DATASET RECORDS
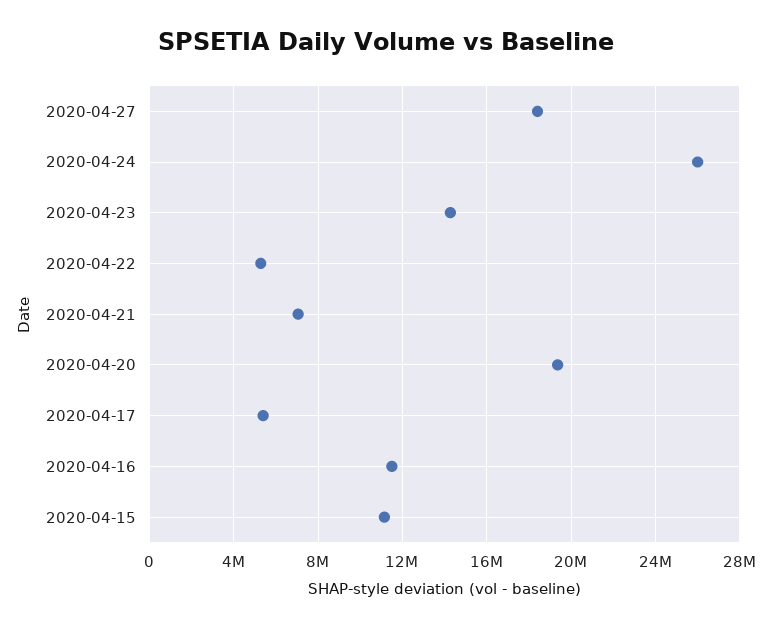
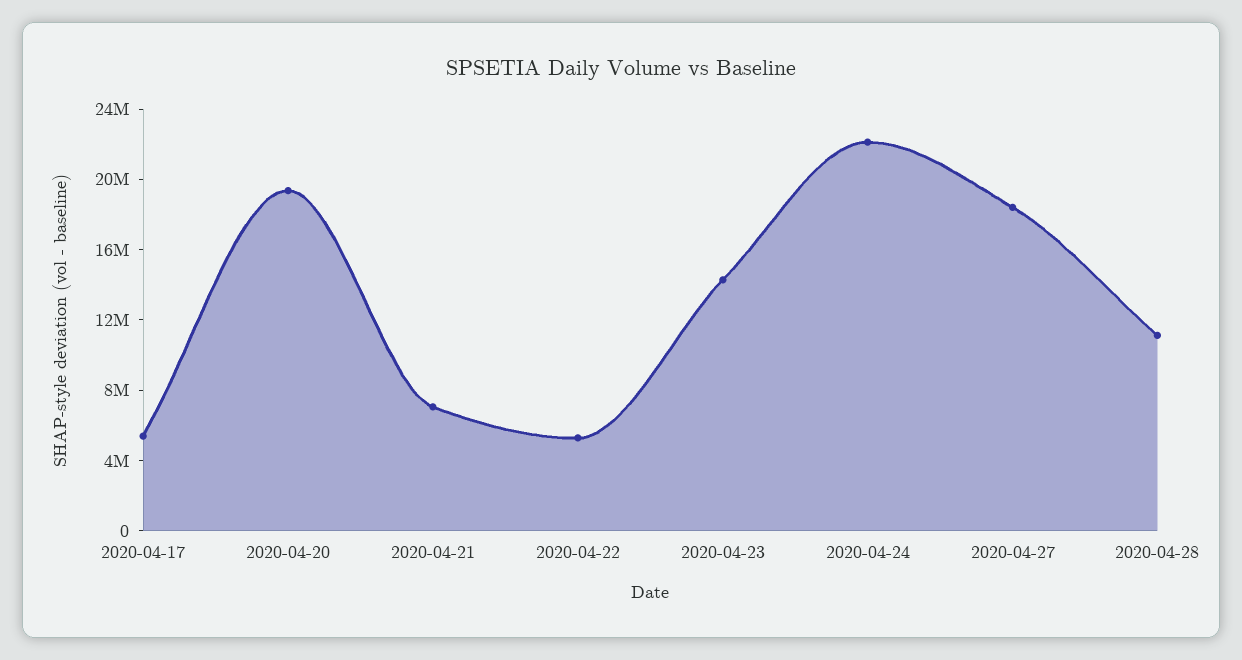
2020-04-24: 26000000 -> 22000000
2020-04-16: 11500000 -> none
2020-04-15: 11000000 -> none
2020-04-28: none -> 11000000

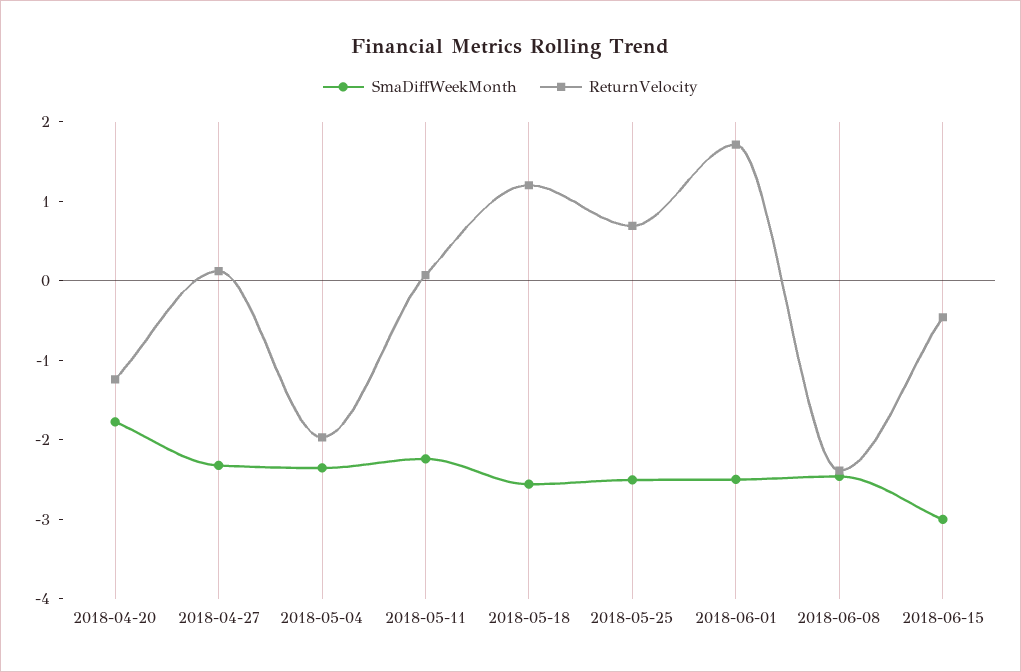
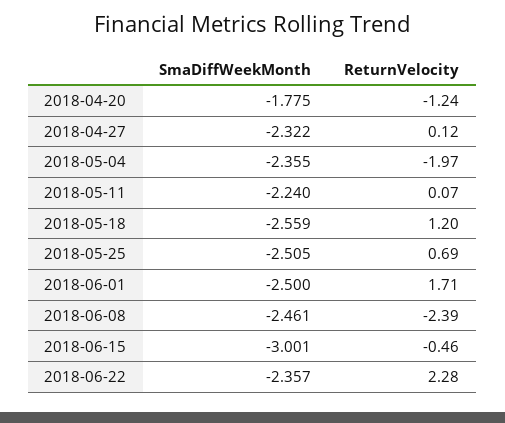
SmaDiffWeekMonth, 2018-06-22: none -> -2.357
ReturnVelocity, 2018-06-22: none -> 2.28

EXERCISE OBJECTIVE
Locate all lines in the listing above with the word "none". Copy them.

WRITTEN SOLUTION
2020-04-16: 11500000 -> none
2020-04-15: 11000000 -> none
2020-04-28: none -> 11000000
SmaDiffWeekMonth, 2018-06-22: none -> -2.357
ReturnVelocity, 2018-06-22: none -> 2.28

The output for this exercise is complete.